I thought everything went smoothly as no error messages were displayed. 

When I tried to test emacs I get this error message:

`$ emacs
/lib/libz.so.6: version ZLIB_1.2.9 required by /usr/local/lib/libpng16.so.16 not found`

And emacs fails to execute.

Has anyone else experienced a similar problem? I have searched the forum but not found this problem posted before. Please can you help me to fix this.

Thank you.


----------



## MarcoB (Jan 4, 2018)

/lib/libz.so.6 is part of the base system, and editors/emacs is a port. These errors usually happen when one upgrades his system and the ports haven't been rebuilt yet, so the port cannot find the new library. But as 11.0-RELEASE is old already I suggest upgrading FreeBSD to 11.1-RELEASE first and then reinstall emacs.


----------



## scottro (Jan 4, 2018)

This sort of thing sometimes happens, especially if you've mixed ports and packages.  You may be better off reinstalling emacs from ports which will probably fix the issue.

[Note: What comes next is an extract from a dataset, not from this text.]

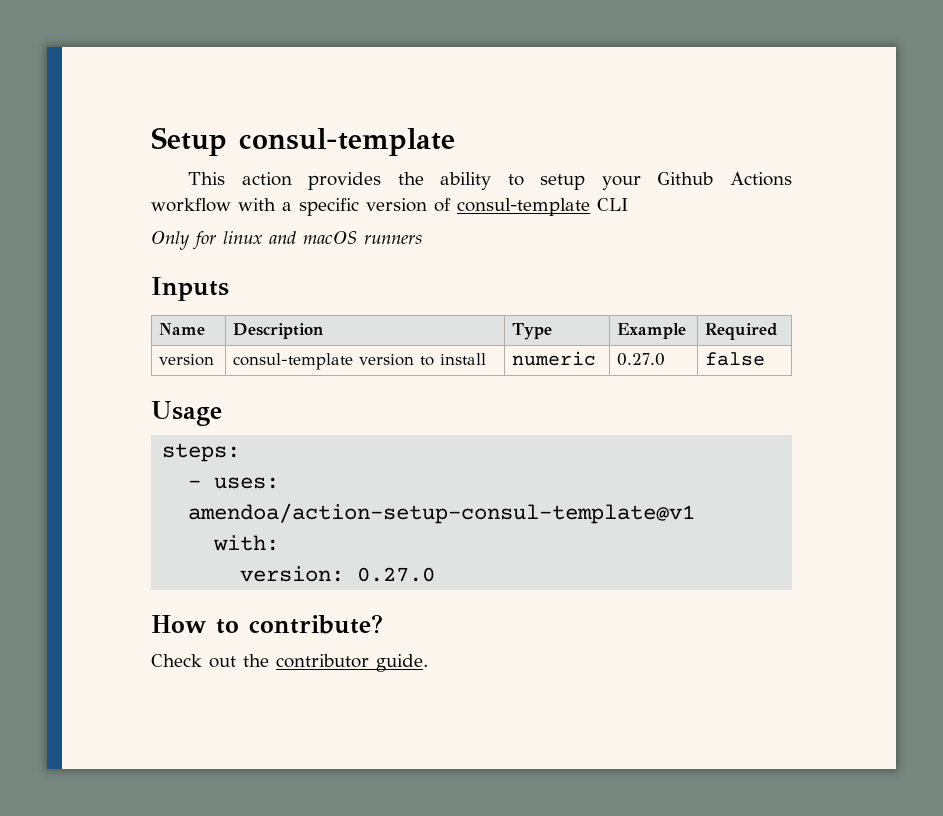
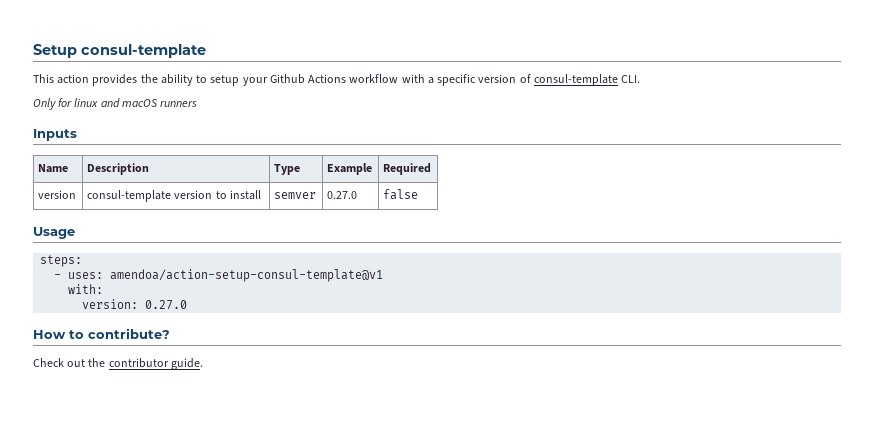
- This action provides the ability to setup your Github Actions workflow with a specific version of consul-template CLI
+ This action provides the ability to setup your Github Actions workflow with a specific version of consul-template CLI.
- version | consul-template version to install | numeric | 0.27.0 | false
+ version | consul-template version to install | semver | 0.27.0 | false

EDIT: I missed that it was 11.0--my eye just overlooked the 0 part.  I agree with MarcoB, upgrade to 11.1 and try again.  (Then I think packages will work.)


----------



## tobik@ (Jan 5, 2018)

Yes, you need to update to 11.1-RELEASE. 11.0 is not supported anymore since 2017-11-30 and packages on pkg.FreeBSD.org are now built on 11.1-RELEASE and are incompatible with 11.0-RELEASE.

pkg should warn you, but it currently doesn't. But I hope that with https://github.com/freebsd/pkg/issues/1627 fixed this sort of problem will not happen again with future releases.


----------